How to complete this task: Beneath this line is the data. Output exactly the lines from the line with "[244,673,324,687] file.enc -> (405, 571) none" to the line with "[482,294,582,308] aes256, then", both ends included, and nothing more.

The input:
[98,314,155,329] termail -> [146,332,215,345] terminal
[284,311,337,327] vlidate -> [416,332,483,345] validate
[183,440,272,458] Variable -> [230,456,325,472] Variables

---

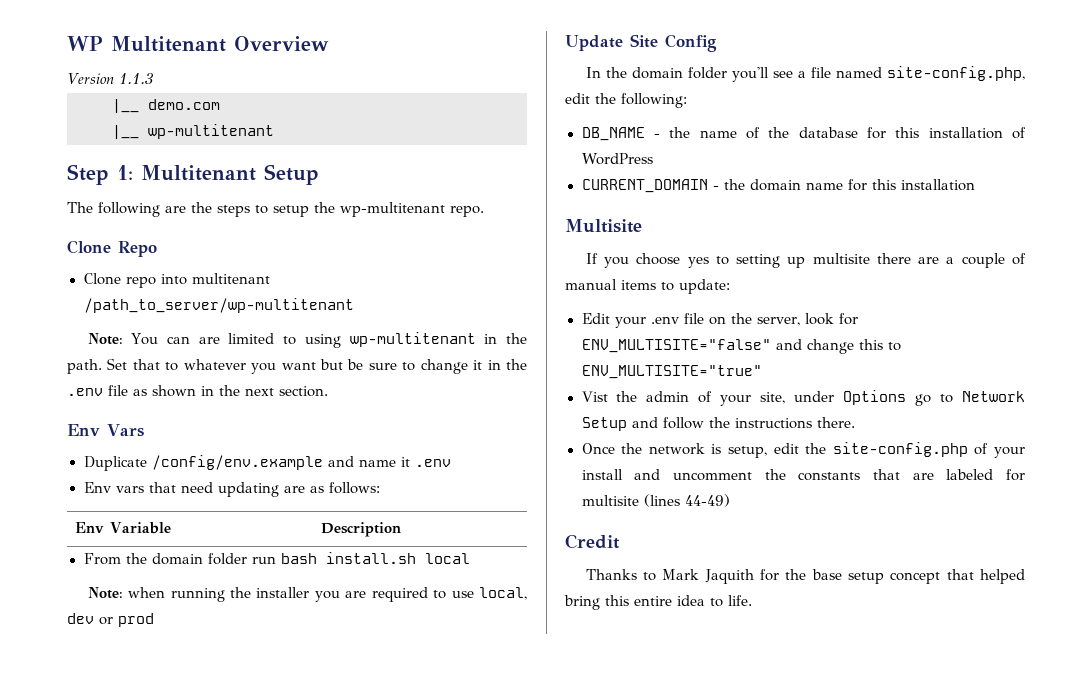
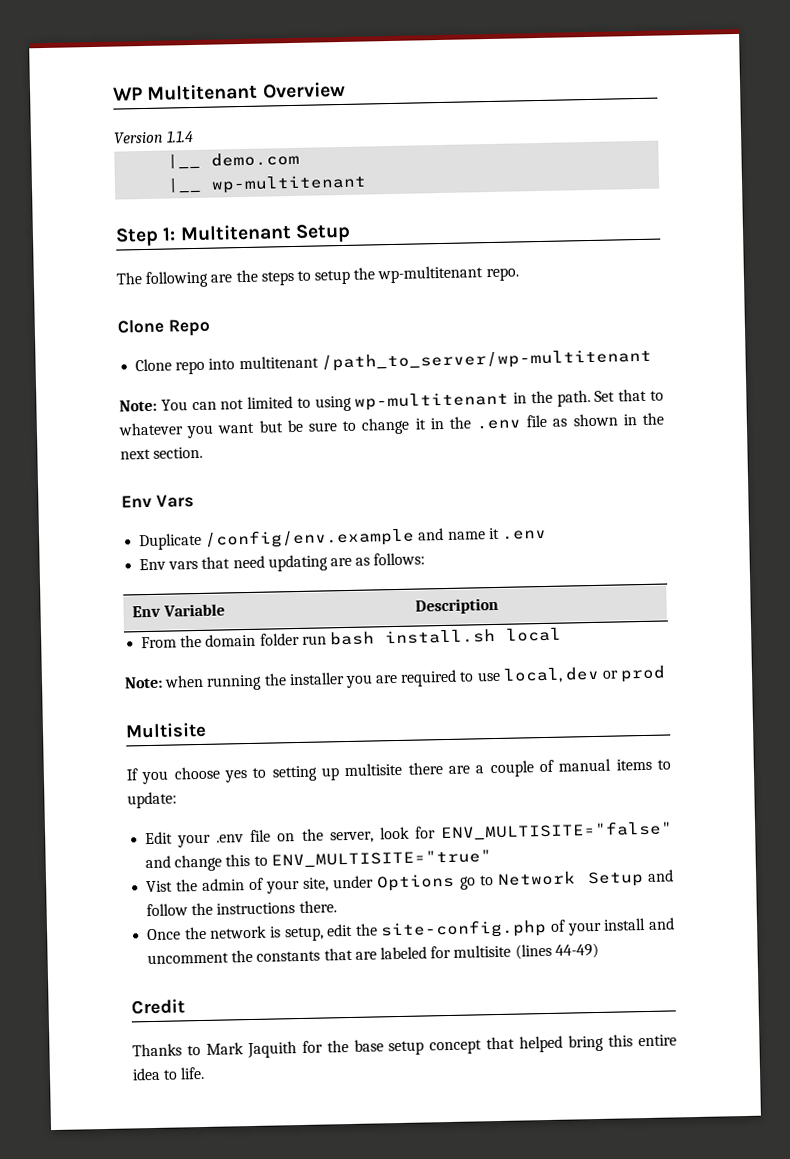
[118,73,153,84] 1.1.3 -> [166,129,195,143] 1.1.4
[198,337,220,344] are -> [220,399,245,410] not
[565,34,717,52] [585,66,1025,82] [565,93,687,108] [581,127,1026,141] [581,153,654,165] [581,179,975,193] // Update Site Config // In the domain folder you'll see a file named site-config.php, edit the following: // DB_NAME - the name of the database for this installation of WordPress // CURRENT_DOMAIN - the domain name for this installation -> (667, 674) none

---

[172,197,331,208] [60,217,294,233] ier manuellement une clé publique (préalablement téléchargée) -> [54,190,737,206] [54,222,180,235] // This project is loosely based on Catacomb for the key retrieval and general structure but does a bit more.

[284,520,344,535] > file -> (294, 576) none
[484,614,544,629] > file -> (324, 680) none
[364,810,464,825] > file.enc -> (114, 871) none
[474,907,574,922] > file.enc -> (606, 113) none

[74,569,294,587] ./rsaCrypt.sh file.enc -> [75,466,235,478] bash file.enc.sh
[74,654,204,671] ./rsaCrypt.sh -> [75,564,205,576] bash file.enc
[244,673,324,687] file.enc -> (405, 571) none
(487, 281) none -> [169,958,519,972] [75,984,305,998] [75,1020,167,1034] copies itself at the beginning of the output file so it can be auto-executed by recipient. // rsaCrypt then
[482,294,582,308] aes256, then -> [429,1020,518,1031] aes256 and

Your response:
[244,673,324,687] file.enc -> (405, 571) none
(487, 281) none -> [169,958,519,972] [75,984,305,998] [75,1020,167,1034] copies itself at the beginning of the output file so it can be auto-executed by recipient. // rsaCrypt then
[482,294,582,308] aes256, then -> [429,1020,518,1031] aes256 and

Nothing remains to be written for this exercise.